Working data:
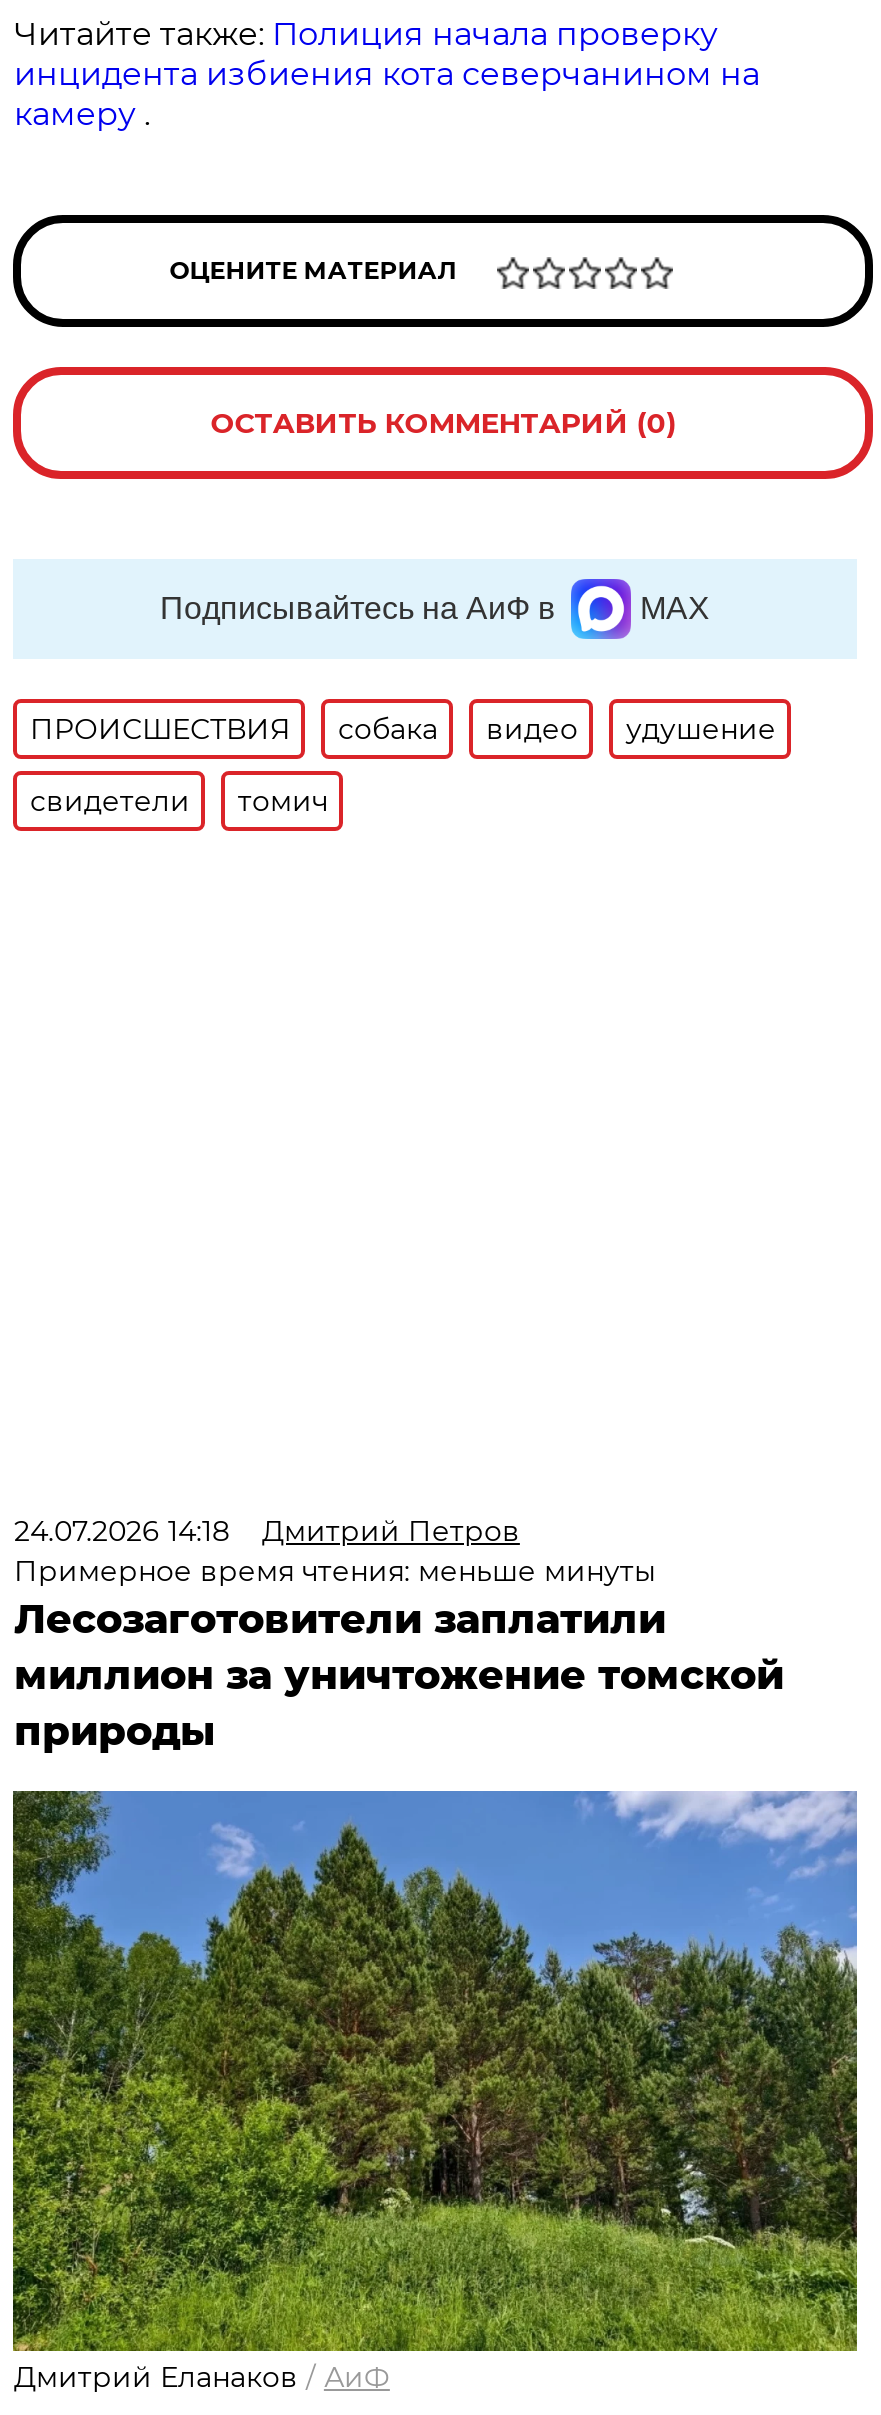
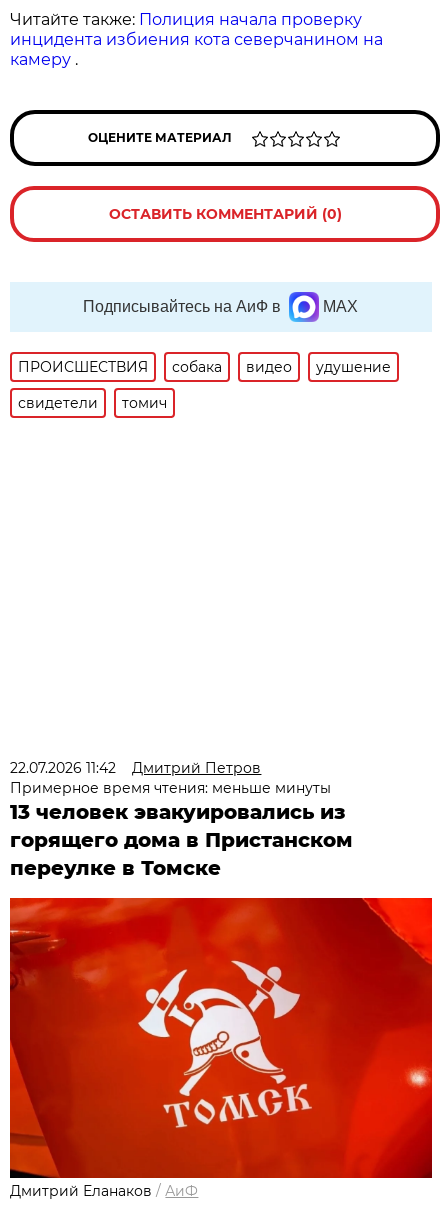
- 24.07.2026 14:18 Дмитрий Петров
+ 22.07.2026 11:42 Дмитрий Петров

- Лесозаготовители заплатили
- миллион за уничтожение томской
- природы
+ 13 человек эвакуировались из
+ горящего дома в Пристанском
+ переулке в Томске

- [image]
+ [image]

--

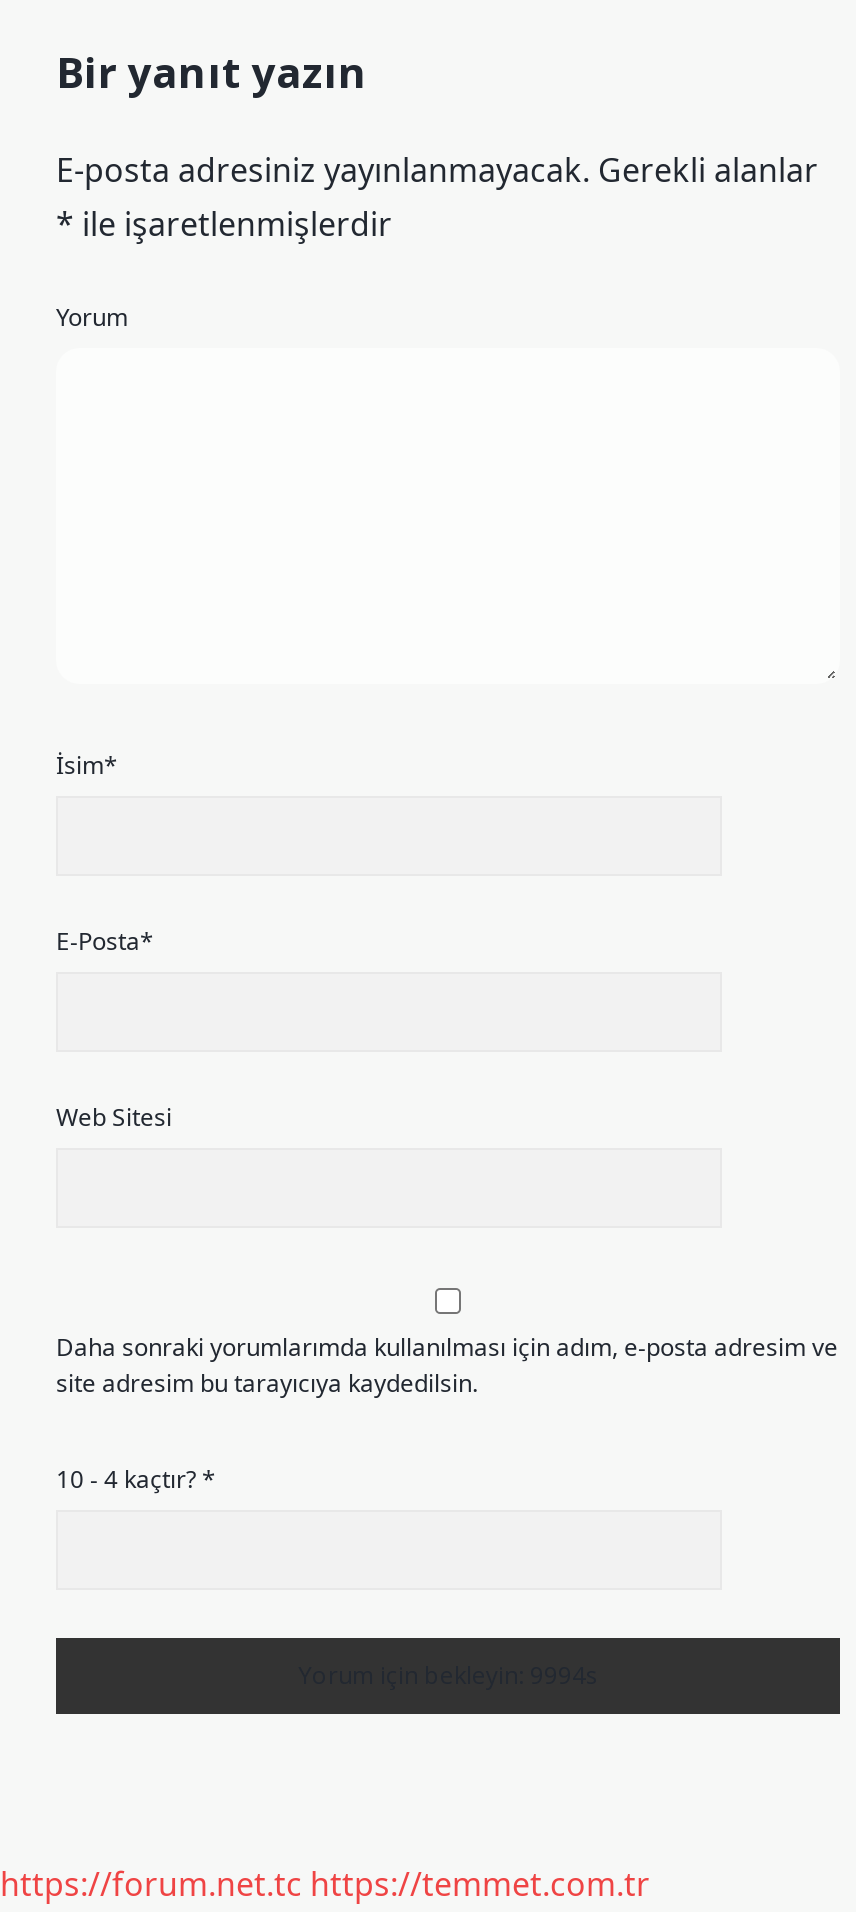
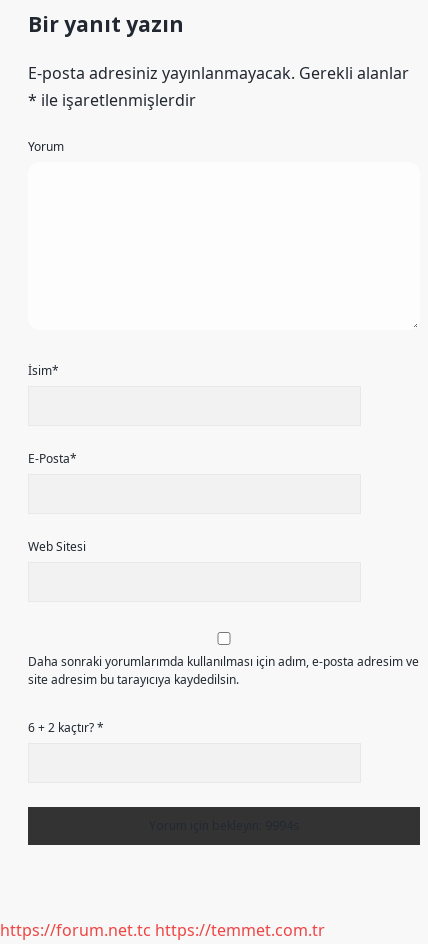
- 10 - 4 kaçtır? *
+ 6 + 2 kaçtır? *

Work item: Pick each line holding the word "Дмитрий" out of the listing.

Output for this exercise:
- 24.07.2026 14:18 Дмитрий Петров
+ 22.07.2026 11:42 Дмитрий Петров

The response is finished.